Here at Texthelp we talk to educators around the world who are keen to bring differentiated instruction into their classrooms.
They’ve often got naturally gifted learners alongside struggling readers and writers, as well as English Language learners and students coping with dyslexia. That’s a pretty broad spectrum of needs to accommodate.
The good news is that our best-ever Read&Write literacy software includes plenty of tools to complement every learning style. We asked Education Consultant Richard Michael to guide us through the best bits:
Visual Learners perform best with content that’s rich in diagrams, graphs, charts and images.
Read&Write’s Picture Dictionary can help by offering a visual representation of unfamiliar terms. It’s great for students getting to grips with new words, especially if they’re learning English.
Our Fact Mapper can also help visual students organise their revision notes into a Mind Map.
The Vocabulary List lets students and teachers create a visual table of key terms at the beginning of a new subject area. And as an added bonus it offers an image and dictionary definition.
Dual Colour Highlighting helps students track and process on-screen text when they’re reading out loud. Highlight colours can be tweaked to suit anyone’s preferences.
Then we’ve got Auditory Learners who absorb information best by listening (and speaking).
Read&Write’s Text-to-Speech function reads web pages, Word Google Docs and PDF documents out loud at a pace that’s comfortable for the student to retain information.
There’s a choice of international voices – useful in foreign language departments, and for students with English as an additional language. And an additional bonus is the Screenshot Reader that speaks text within locked PDFs and images.
Our popular Audio Maker converts documents to MP3 files for listening any time on phones or tablets. Struggling readers appreciate using this feature to create their own ‘audio books’.
Newly-added Voice Notes let students add to assignments or provide additional information. While revising or researching students can add a voice note after hearing a really useful piece of information - and revisit later to expand on it.
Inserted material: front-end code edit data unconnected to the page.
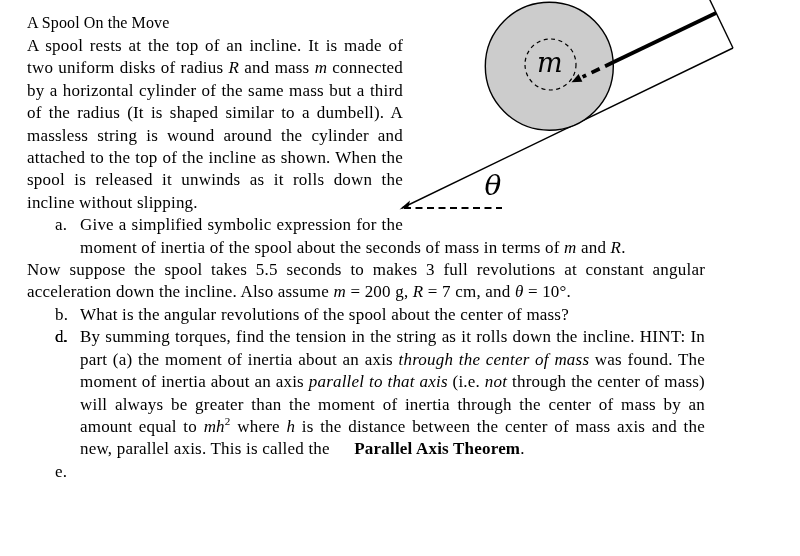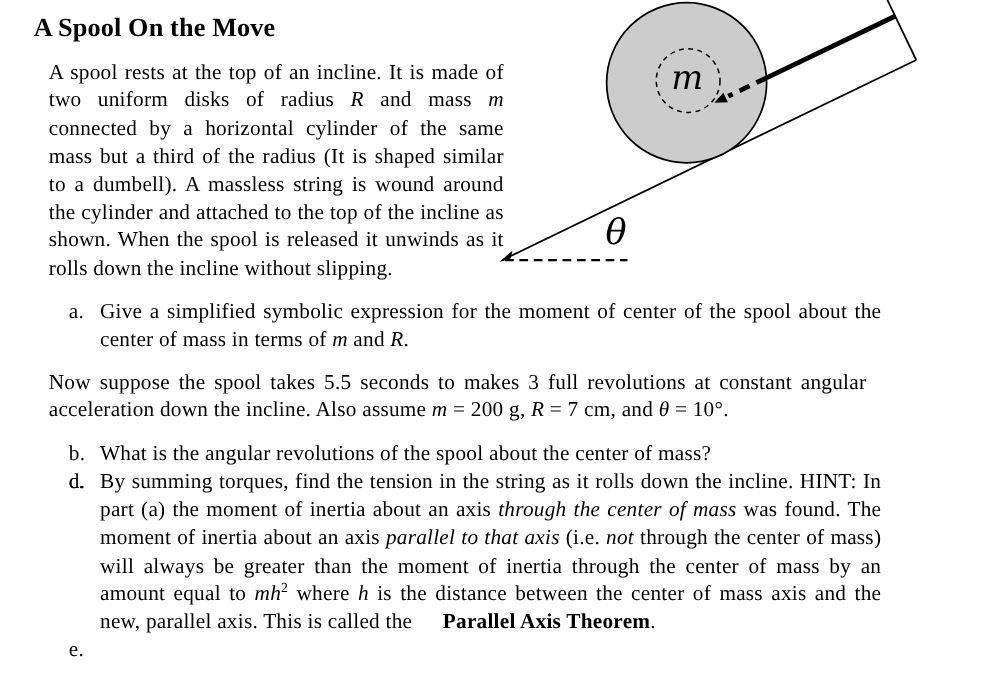--- a/index.html
+++ b/index.html
@@ -11,7 +11,7 @@
   }
   .content { padding:10px 95px 0 27px; }
   .title {
-    margin:0; font-size:21px; line-height:25px; font-weight:bold;
+    margin:0; font-size:16px; line-height:25px; font-weight:normal;
     letter-spacing:0.1px; text-align:left;
   }
   .float-spacer { float:right; width:302px; height:217px; }

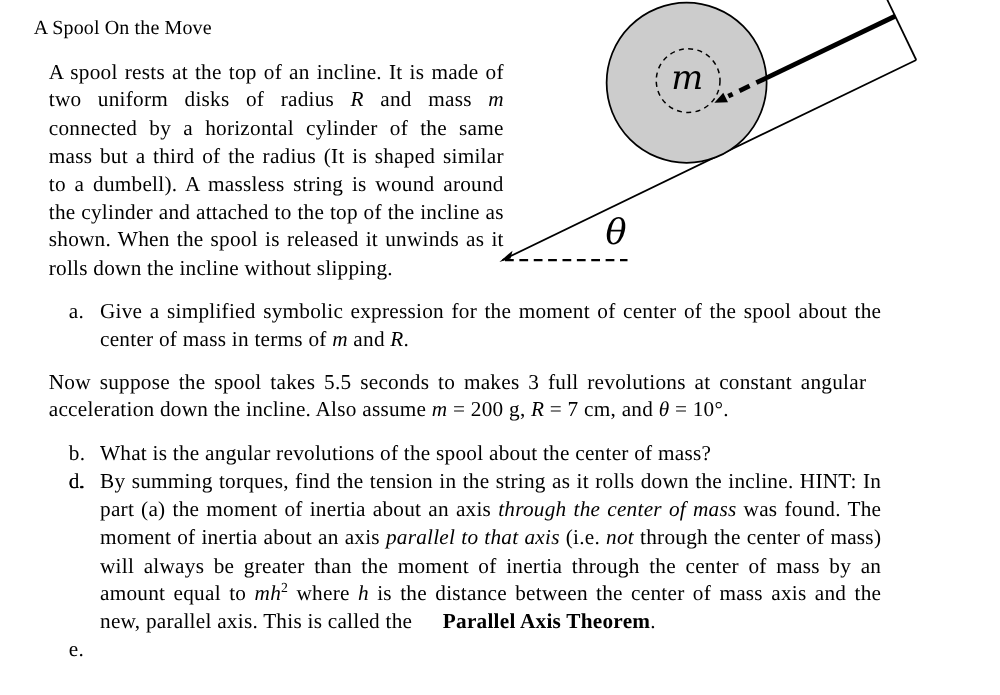--- a/index.html
+++ b/index.html
@@ -15,7 +15,7 @@
     letter-spacing:0.1px; text-align:left;
   }
   .float-spacer { float:right; width:302px; height:217px; }
-  .justified { margin:12px; text-align:justify; }
+  .justified { margin:0; text-align:justify; }
   .list-item { position:relative; margin:0; padding-left:53px; text-align:justify; }
   .list-item .marker { position:absolute; left:28px; top:0; }
   i { font-style:italic; }

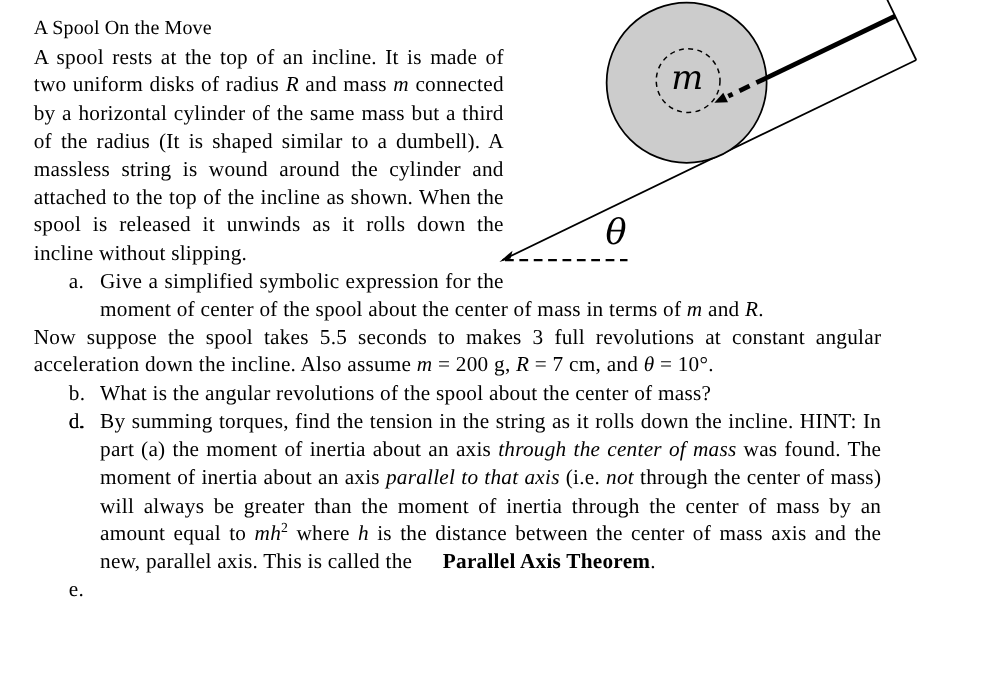--- a/index.html
+++ b/index.html
@@ -42,7 +42,7 @@
 
     <div class="list-item">
       <span class="marker">a.</span>
-      <span class="item-text"><span>Give a simplified symbolic expression for the moment of center of the spool about the center of mass in terms of </span><i>m</i><span> and </span><i>R</i><span>.</span></span>
+      <span class="item-text"><span>Give a simplified symbolic expression for the moment of inertia of the spool about the seconds of mass in terms of </span><i>m</i><span> and </span><i>R</i><span>.</span></span>
     </div>
 
     <p class="justified"><span>Now suppose the spool takes 5.5 seconds to makes 3 full revolutions at constant angular acceleration down the incline.   Also assume </span><i>m</i><span> = 200 g, </span><i>R</i><span> = 7 cm, and </span><i>θ</i><span> = 10°.</span></p>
Teachers can also save time with Read&Write, using voice notes to give feedback on students’ work instead of written comments.
Read&Write also includes valuable tools to promote inclusion in your classroom.
The Screen Mask adds a coloured virtual overlay to a laptop display or presentation screen, helping students who suffer from visual stress or Meares-Irlen syndrome.
Our Advanced Spell Checker helps students refine their own work by identifying alternative words and their definitions. Text-to-speech then lets students hear the word’s definition read aloud, to help them identify an alternative.
Prediction suggests word options, helping students craft longer, more complex sentences to enrich their written work. It’s also really helpful for EAL students and reluctant learners.
Students learning English as an additional language find our Translator handy to check their written text before it’s submitted to the teacher.